I was surprised to find a crop of some sort of mushroom sprung up in the grass when I cleaned up the beds for planting.  It might have had something to do with the fact that it rained a lot while we were away, and the grass went a few weeks without mowing.  For the record,  I am not having all of the fun in the backyard.  When we bought our house, I wanted a vegetable garden, and Bjorn wanted to build a patio, or “partio” as my neighbours have called it, affectionately, we hope!  (Oops, sorry neighbours.  We think you are great!).  We both had our back yard wish come true in the first few months of the first spring in our house.  Thank you Bjorn [and some of our friends for help on the patio] for getting it all done.  Now, we live in the back yard during the free moments of our waking hours from May-October.  It just keeps getting better and better.I had great intentions of starting tomatoes, peppers and maybe other plants in the house in the late winter this year, but I didn’t get that undertaking off of the ground.  Instead, I bought seedlings at the Saint Paul Farmer’s Market which was a huge improvement in selection and in price over seedlings I have purchased from local greenhouses in previous years.  I bought most of my seedlings from an older man and his wife who filled several paper bags with plants, gave me a ton of gardening tips, threw in a few extras herbs and flowers and only charged me $20.  I  might try starting seeds in the house next year, or, I might go find the guy and his wife at the Farmer’s Market who gave me more encouragement, healthy little seedlings and advice than $20 can typically buy.  My cousin Alice (above), inhaled a deep whiff of fresh herb fragrance and exclaimed for about 3 minutes straight.  That is how great our herb seedlings smell. 

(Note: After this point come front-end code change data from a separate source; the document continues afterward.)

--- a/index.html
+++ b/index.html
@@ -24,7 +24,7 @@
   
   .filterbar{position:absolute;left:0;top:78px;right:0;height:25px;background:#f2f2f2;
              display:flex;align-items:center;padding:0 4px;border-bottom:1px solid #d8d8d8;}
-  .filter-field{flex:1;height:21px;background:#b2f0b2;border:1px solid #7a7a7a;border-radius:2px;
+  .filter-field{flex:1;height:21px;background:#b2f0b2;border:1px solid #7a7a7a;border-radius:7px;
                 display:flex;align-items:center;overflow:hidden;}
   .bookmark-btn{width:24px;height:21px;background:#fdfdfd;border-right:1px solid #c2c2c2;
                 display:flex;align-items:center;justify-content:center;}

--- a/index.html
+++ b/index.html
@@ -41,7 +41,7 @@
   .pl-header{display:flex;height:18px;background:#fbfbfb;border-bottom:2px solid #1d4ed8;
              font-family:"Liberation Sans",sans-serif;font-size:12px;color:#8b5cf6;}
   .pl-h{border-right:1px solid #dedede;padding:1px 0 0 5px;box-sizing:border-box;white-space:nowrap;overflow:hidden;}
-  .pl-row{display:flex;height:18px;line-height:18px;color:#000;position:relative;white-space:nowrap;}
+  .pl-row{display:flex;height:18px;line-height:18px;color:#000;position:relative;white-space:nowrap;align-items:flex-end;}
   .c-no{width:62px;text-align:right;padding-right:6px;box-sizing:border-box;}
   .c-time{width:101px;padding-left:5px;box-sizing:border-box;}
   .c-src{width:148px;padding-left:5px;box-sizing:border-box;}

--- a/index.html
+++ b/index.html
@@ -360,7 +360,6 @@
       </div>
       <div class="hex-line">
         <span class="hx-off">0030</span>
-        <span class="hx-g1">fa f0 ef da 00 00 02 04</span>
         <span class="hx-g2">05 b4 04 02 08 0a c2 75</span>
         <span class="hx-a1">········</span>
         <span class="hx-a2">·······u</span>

Bjorn is adept at building climbing structures and critter protection for our raised beds using electrical conduit, rebar, chicken wire and zip ties.  The design of the climbing structures is based on the book All New Square Foot Gardening with our own improvements (chicken wire, zip ties) that we arrived at as our best strategy last year, after some trial and error using string and lighter-duty netting.  The 4 x 4 beds are spaced 3 feet apart and are surrounded by chicken wire with a tall climbing structure at the back.  They give our yard some organization and symmetry– these characteristics don’t come naturally to gardens I plant.

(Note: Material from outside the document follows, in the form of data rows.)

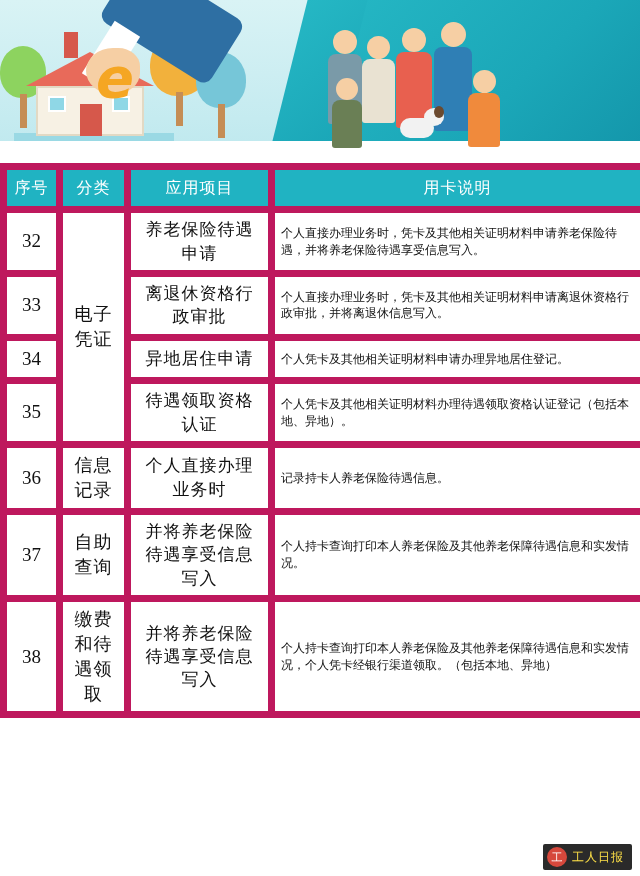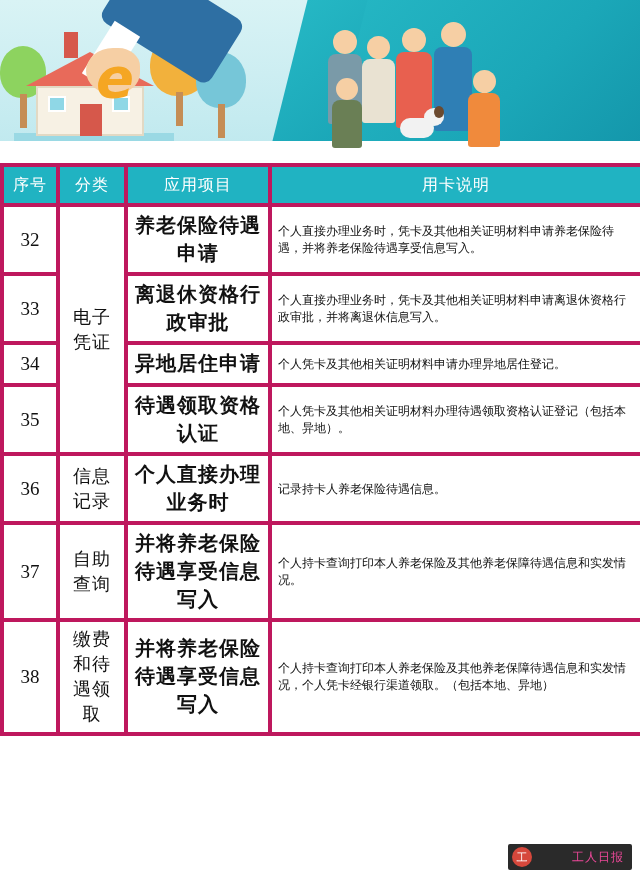--- a/index.html
+++ b/index.html
@@ -198,7 +198,7 @@
   col.c4 { width: 372px; }
 
   th, td {
-    border: 4px solid #be185d;
+    border: 7px solid #be185d;
     vertical-align: middle;
     padding: 5px 6px;
     font-size: 17px;

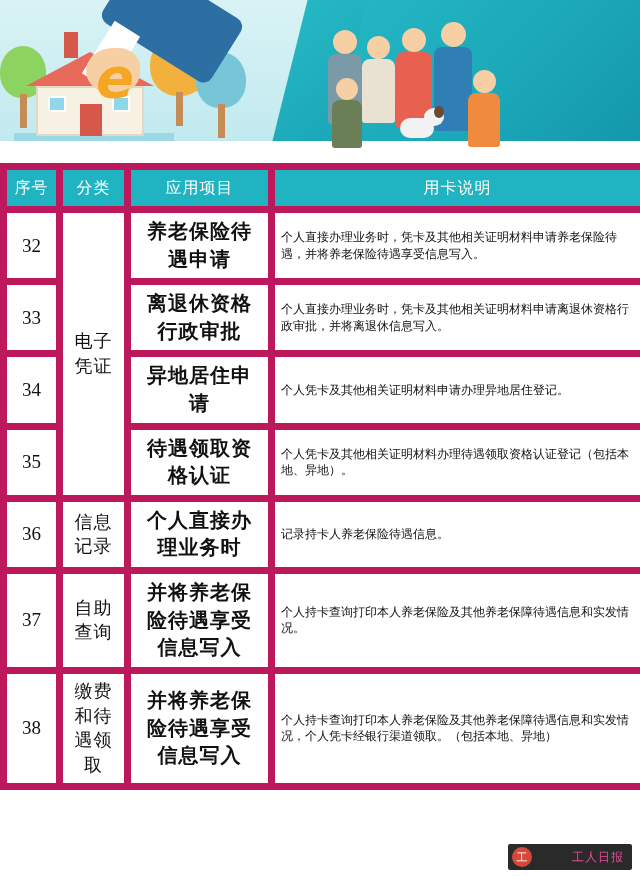--- a/index.html
+++ b/index.html
@@ -217,7 +217,7 @@
   }
   td.num { text-align: center; font-size: 19px; }
   td.cat { text-align: center; font-size: 18px; letter-spacing: 1px; }
-  td.item { text-align: center; font-size: 20px; letter-spacing: 1px; font-weight: bold; }
+  td.item { text-align: center; font-size: 17px; letter-spacing: 1px; }
   td.desc { text-align: left; font-size: 12px; letter-spacing: 0px; }
 
   

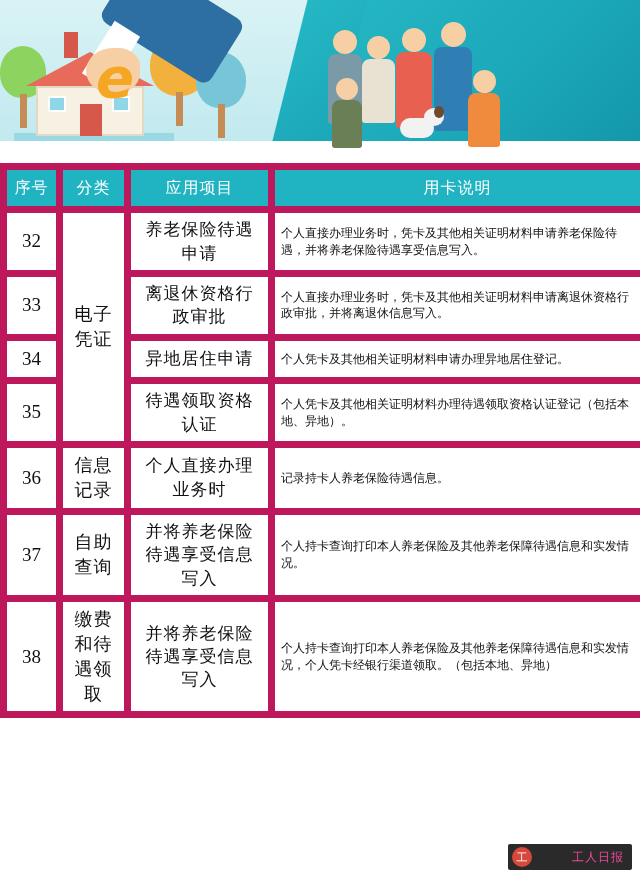--- a/index.html
+++ b/index.html
@@ -239,10 +239,9 @@
     font-family: "DejaVu Sans", sans-serif;
   }
   .footer-badge .btxt {
-    color: #ec4899; font-size: 12px;
+    color: #fde047; font-size: 12px;
     font-family: "DejaVu Sans", sans-serif;
     letter-spacing: 1px;
-    margin-left: 35px;
   }
 </style>
 </head>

I have gotten smarter with experience.  Alice has been helping with the garden since the first year it was planted, but this year when she offered to help plant the garden.  It made planting way more fun to work together on our own little community garden.  As the saying goes, many hands make light work.

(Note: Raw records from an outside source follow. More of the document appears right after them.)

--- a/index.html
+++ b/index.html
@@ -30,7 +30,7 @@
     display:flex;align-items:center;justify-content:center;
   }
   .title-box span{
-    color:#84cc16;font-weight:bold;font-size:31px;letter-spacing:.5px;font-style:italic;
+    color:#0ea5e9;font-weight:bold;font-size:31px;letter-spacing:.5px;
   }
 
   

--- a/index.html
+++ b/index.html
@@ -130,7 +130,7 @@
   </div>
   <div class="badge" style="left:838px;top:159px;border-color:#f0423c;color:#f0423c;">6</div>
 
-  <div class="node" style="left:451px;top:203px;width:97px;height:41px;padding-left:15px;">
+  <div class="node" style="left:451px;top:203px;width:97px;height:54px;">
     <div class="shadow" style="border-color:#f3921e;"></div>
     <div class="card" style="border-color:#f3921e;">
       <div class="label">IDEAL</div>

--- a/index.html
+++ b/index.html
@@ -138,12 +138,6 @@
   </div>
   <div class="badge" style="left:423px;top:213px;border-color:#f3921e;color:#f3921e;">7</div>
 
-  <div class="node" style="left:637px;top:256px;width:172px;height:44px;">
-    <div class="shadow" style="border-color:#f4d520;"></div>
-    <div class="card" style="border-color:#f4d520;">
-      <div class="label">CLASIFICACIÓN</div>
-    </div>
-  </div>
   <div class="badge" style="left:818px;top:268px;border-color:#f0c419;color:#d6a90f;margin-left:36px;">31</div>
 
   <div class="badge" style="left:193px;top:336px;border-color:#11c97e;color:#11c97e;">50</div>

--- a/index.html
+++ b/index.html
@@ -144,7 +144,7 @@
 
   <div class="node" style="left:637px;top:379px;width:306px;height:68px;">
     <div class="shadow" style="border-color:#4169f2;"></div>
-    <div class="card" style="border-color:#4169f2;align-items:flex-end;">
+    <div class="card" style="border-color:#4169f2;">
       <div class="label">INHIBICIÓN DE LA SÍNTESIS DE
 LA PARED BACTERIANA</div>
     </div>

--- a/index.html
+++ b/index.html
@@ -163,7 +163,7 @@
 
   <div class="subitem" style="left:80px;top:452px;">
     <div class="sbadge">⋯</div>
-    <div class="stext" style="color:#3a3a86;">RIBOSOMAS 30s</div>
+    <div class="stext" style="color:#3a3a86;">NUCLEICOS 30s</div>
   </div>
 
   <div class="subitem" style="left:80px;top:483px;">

The square-foot beds are a visual contrast to the mishmash of my planting methods I employ throughout the rest of the yard.  I thought about switching the grid lines from screwed-together lathe to string, but at the end of last season the lathe grids folded up into a neat, compact fan so I decided to keep them.  

In total, planting was a two-day affair.  The second day involved planting all things that come from seed packets.

Now, all we have to do is keep things weeded, watered and pick whatever is fresh and ready to eat.  While we wait for things to grow there is no end of outdoor summer fun to enjoy in the Twin Cities.  After a long sunny day of planting, we drove to the Minnesota Zoo to see Feist.  

The last time we saw Feist live was in 2006 or so, before The Reminder came out when she performed at the Fine Line in Minneapolis.  Here, Feist is performing Cicadas And Gulls with Mountain Man who are touring as her backup singers and includes a Minnesotan among them (Alexandra Sauser-Monnig, to the right of Leslie Feist).

Getting the garden planted followed by a great outdoor show?  I couldn’t have asked for much more beautiful summer Saturday.  Life is good.